Characterization of the antioxidant

The pure compound displaying antioxidant activity was characterized by FT-IR and proton NMR. The FT-IR spectrum is depicted in Fig. 6 which exhibited characteristic signals at ν 3294.5, 2895.2, 1660.7, 1645.3, 1566.2, 1550.8, 1429.3, 1375.2, 1313.5, 1114.8, 1049.3 cm⁻¹. ¹H NMR data was [300 MHz NMR (D₂O)] δ 2.0 (d, 6H), 3.2–3.8 (m, 16H), 4.4 (d, 1H), 4.6 (d, 1H), 4.7 (d, 4H). From the biological data and spectral analysis the compound could be characterized as N,N′-diacetylchitobiose, i.e., 2-(acetylamino)-4-O-[2-(acetylamino)-2-deoxy-β-d-glucopyranosyl]-2-deoxy-d-glucopyranose. TLC was also carried out with the standard mixture of chitin oligosaccharides and R _f value of the antioxidant purified in this study correlated with the R _f value of N,N′-diacetylchitobiose as seen in Fig. 4. Nearly 5.0 mg of the compound could be recovered per gram of marine waste indicating a 0.5% recovery.

Fig. 6

FT-IR spectrum of the antioxidant over wave number range of 4,000–400 cm⁻¹

Production of chitooligomers from acetylated or deacetylated chitin has been carried earlier where a low yield of 0.17 mmol l⁻¹ was reported from α-chitin (Laura et al. 2006). 0.13 mg ml⁻¹ of chitobiose was produced from colloidal chitin using crude enzymes from Paenibacillus illinoisensis (Jung et al. 2007) and 415 mg of chitobiose was synthesized from DMSO treated chitin using Vibrio furnissi chitinase (Yoon 2005).
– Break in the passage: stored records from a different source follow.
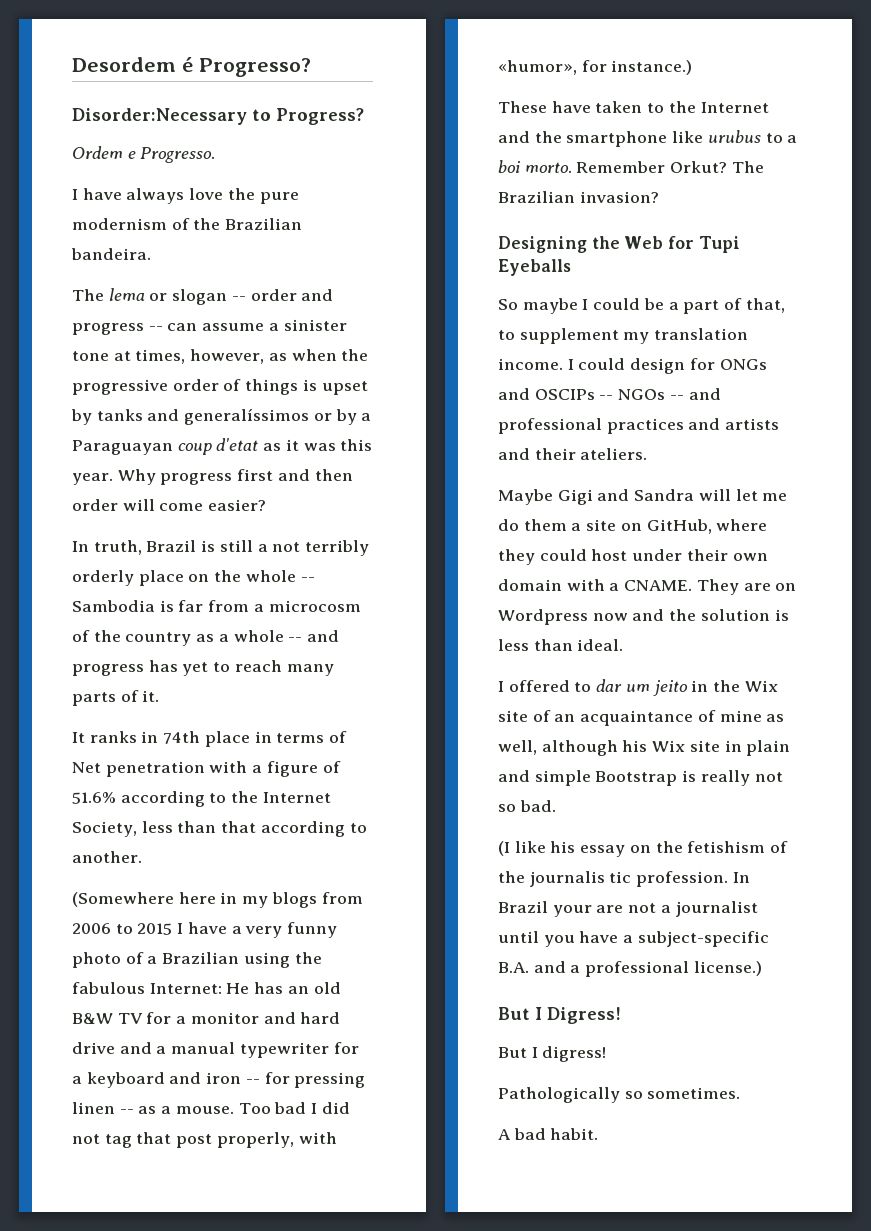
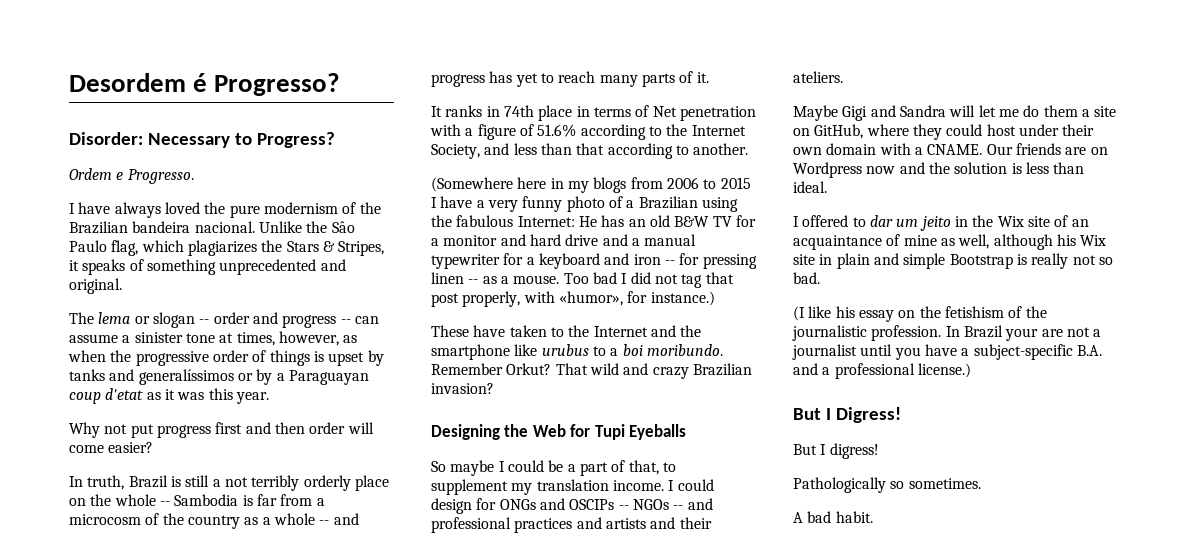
[72,108,247,125] Disorder:Necessary -> [69,132,230,148] Disorder: Necessary
[189,188,224,200] love -> [164,202,200,214] loved
[71,248,151,260] bandeira. -> [132,221,355,233] [69,240,385,256] [69,259,346,275] [69,278,122,294] bandeira nacional. Unlike the Sâo Paulo flag, which plagiarizes the Stars & Stripes, it speaks of something unprecedented and original.
[117,469,156,485] Why -> [69,422,154,438] // Why not put
(137, 829) none -> [484,143,510,155] and
[524,162,572,173] morto. -> [646,344,723,356] moribundo.
[731,161,764,173] The -> [555,363,689,379] That wild and crazy
[696,579,739,595] They -> [986,143,1061,155] Our friends
[529,871,632,887] journalis tic -> [792,325,867,341] journalistic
But to the best of our knowledge, acetylated chitin oligosaccharides have not been recovered directly from marine waste except as reported by Wang et al. (2009b). Observations on antioxidant activity of lactic culture fermented shrimp waste were made by Sachindra and Bhaskar (2008). They have demonstrated 80% hydroxyl radical scavenging activity and 40% DPPH scavenging ability. Besides, they expected the association of antioxidant activity with peptides and amino acids in the shrimp waste hydrolysate. However in the present study the antioxidant did not exhibit DPPH radical scavenging ability and is not a peptide suggesting it to be different than that reported by Sachindra and Bhaskar (2008).
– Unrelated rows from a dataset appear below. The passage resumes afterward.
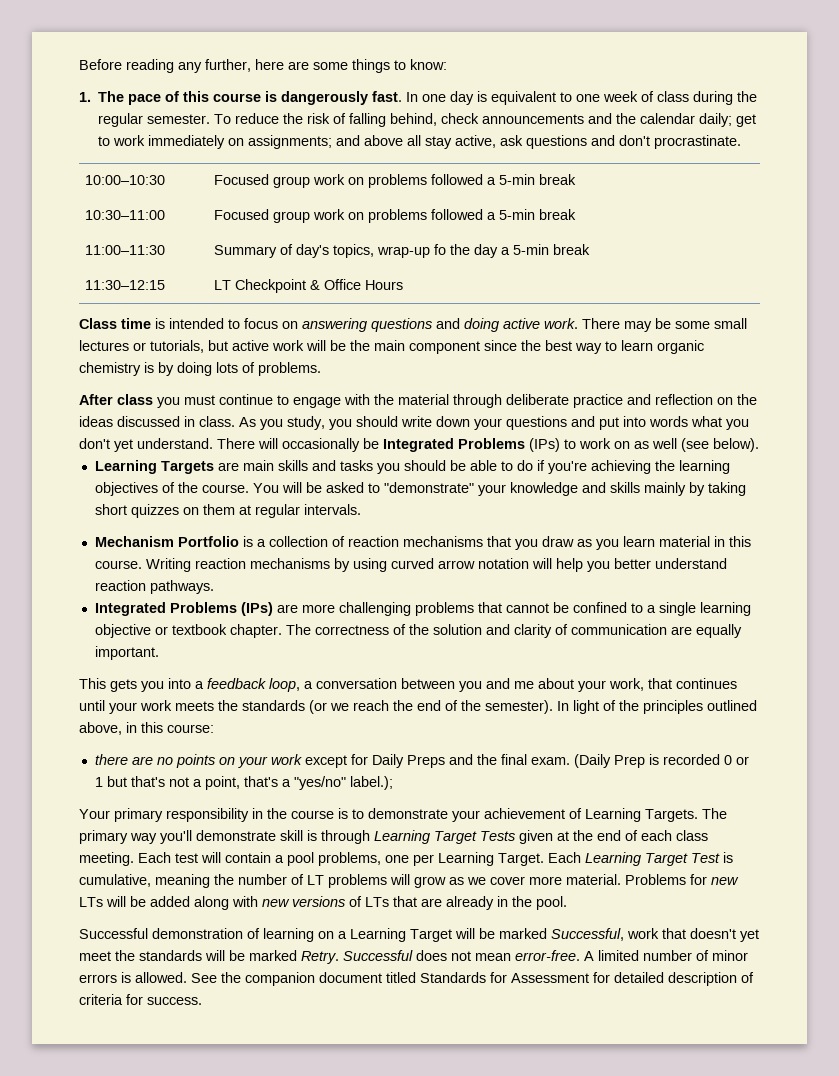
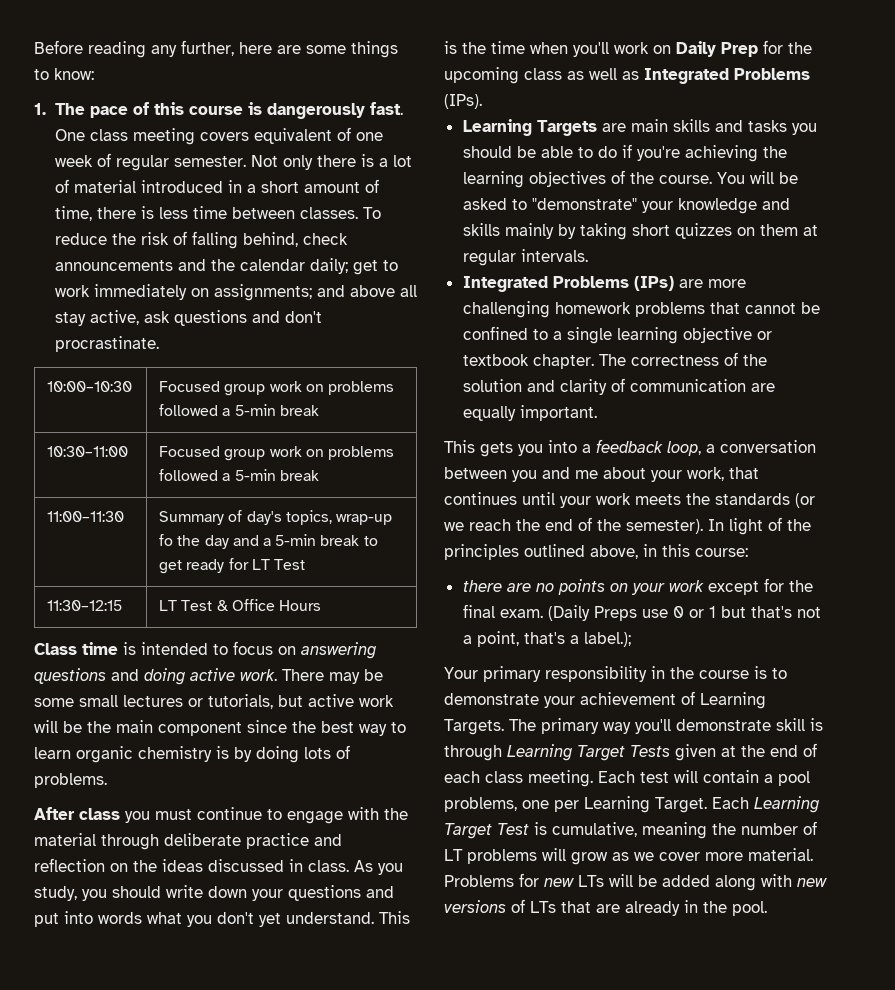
[406,91,758,105] [98,113,211,127] In one day is equivalent to one week of class during the regular semester. -> [54,127,383,145] [54,153,412,171] [54,179,379,193] [54,206,358,221] One class meeting covers equivalent of one week of regular semester. Not only there is a lot of material introduced in a short amount of time, there is less time between classes.
[501,244,591,255] a 5-min break -> [232,534,378,546] [159,558,306,574] and a 5-min break to get ready for LT Test
[235,279,307,293] Checkpoint -> [181,600,213,611] Test
[217,438,759,452] There will occasionally be Integrated Problems (IPs) to work on as well (see below). -> [379,911,410,924] [444,40,812,57] [444,67,810,84] [444,94,482,109] This is the time when you'll work on Daily Prep for the upcoming class as well as Integrated Problems (IPs).
[94,536,751,550] [94,558,727,572] [94,580,214,594] // Mechanism Portfolio is a collection of reaction mechanisms that you draw as you learn material in this course. Writing reaction mechanisms by using curved arrow notation will help you better understand reaction pathways. -> (588, 255) none
(411, 609) none -> [554,302,631,314] homework
[371,754,473,768] Daily Preps and -> (784, 585) none
[613,754,720,768] Prep is recorded -> [593,606,668,621] Preps use
[293,776,346,790] "yes/no" -> (579, 639) none
[79,928,759,942] [79,950,748,964] [79,972,754,986] [79,994,202,1005] // Successful demonstration of learning on a Learning Target will be marked Successful, work that doesn't yet meet the standards will be marked Retry. Successful does not mean error-free. A limited number of minor errors is allowed. See the companion document titled Standards for Assessment for detailed description of criteria for success. -> (767, 908) none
Thus a recovery of 0.5% of N,N-diacetylchitobiose from marine waste can be scaled up to develop a low cost technology for the production of chitobiose and other higher chitin oligomers. Although we could not detect the presence of other high molecular weight chitooligosaccharides in the marine waste treated with chitinase and protease, but their production can be studied with an alteration in reaction conditions.
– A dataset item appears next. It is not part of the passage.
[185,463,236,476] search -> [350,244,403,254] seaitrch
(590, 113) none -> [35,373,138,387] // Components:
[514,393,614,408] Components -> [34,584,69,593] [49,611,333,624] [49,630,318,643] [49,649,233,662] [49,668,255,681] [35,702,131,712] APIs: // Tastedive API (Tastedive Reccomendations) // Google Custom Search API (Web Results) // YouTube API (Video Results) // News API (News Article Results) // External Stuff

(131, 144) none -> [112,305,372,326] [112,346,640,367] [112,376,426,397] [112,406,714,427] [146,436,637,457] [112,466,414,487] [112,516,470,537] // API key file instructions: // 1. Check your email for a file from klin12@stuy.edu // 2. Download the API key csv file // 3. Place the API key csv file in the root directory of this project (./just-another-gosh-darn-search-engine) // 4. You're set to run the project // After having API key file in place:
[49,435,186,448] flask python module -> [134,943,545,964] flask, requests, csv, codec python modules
Thus marine waste can serve as a potential substrate for the recovery of medicinally useful compounds. Biological extraction of these compounds ensures good quality of the compounds and makes the process environmental friendly and economically feasible. Large scale production of these compounds from marine waste can lead to the development of low-cost technologies with great demand in medicine and neutraceuticals.